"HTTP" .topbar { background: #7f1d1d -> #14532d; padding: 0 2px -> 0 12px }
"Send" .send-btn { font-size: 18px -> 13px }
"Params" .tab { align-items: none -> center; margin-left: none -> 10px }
* * *
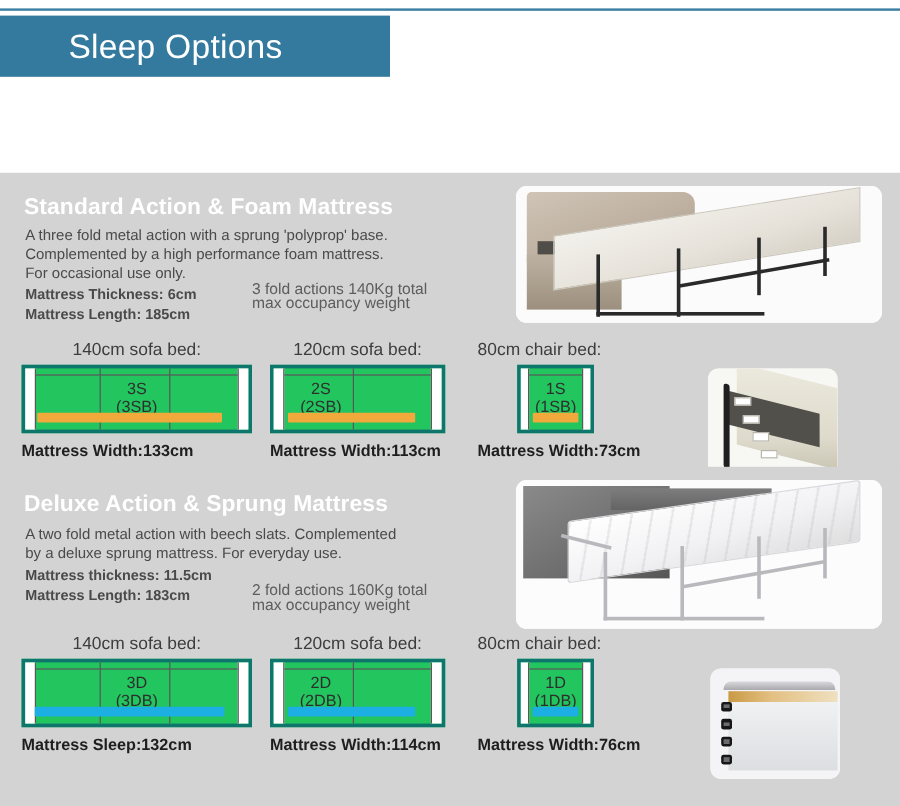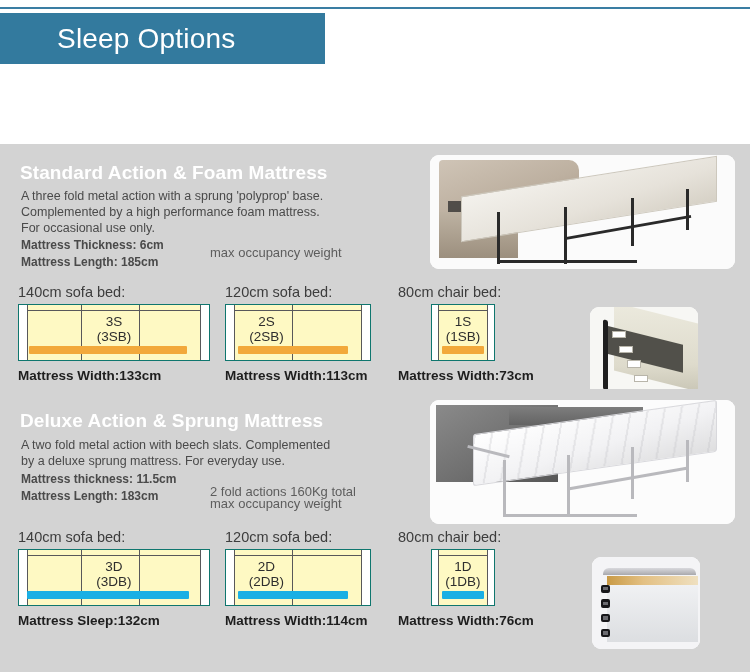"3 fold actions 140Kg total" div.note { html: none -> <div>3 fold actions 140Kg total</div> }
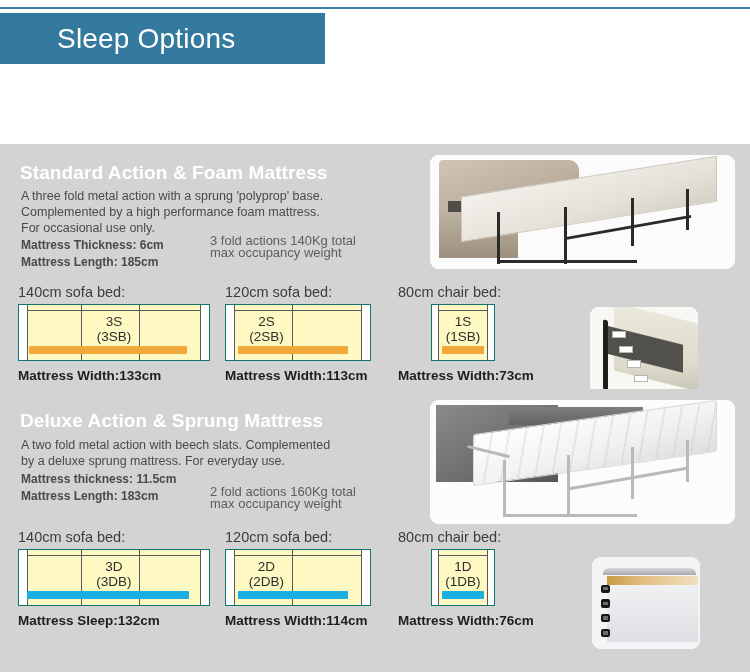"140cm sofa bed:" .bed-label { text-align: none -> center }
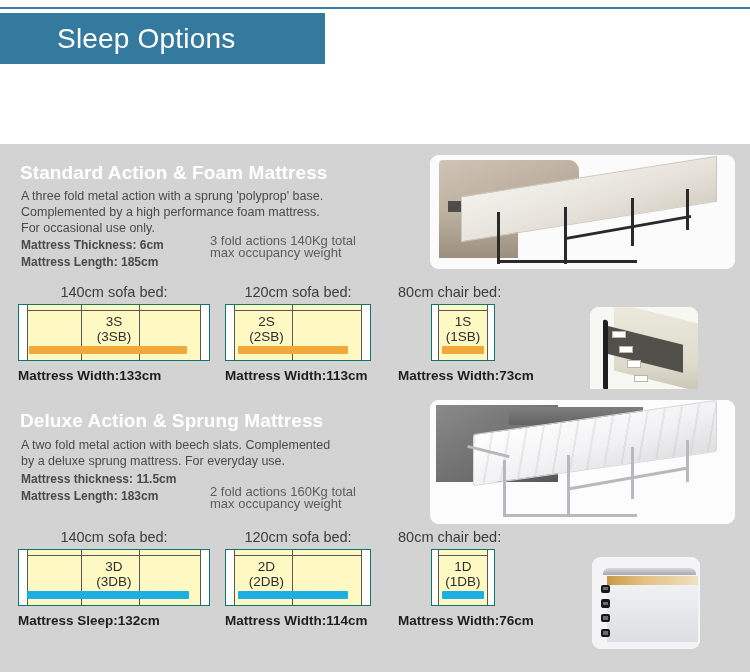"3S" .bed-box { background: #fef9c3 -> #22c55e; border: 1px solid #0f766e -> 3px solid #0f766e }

**Exercise prompt**
Would you transcribe the lines above exactly, going from the line bearing "text-align: none ->" through the line bearing "background: #fef9c3 ->", and drop the pictures from the copy?

**Solution for this problem**
"140cm sofa bed:" .bed-label { text-align: none -> center }
"3S" .bed-box { background: #fef9c3 -> #22c55e; border: 1px solid #0f766e -> 3px solid #0f766e }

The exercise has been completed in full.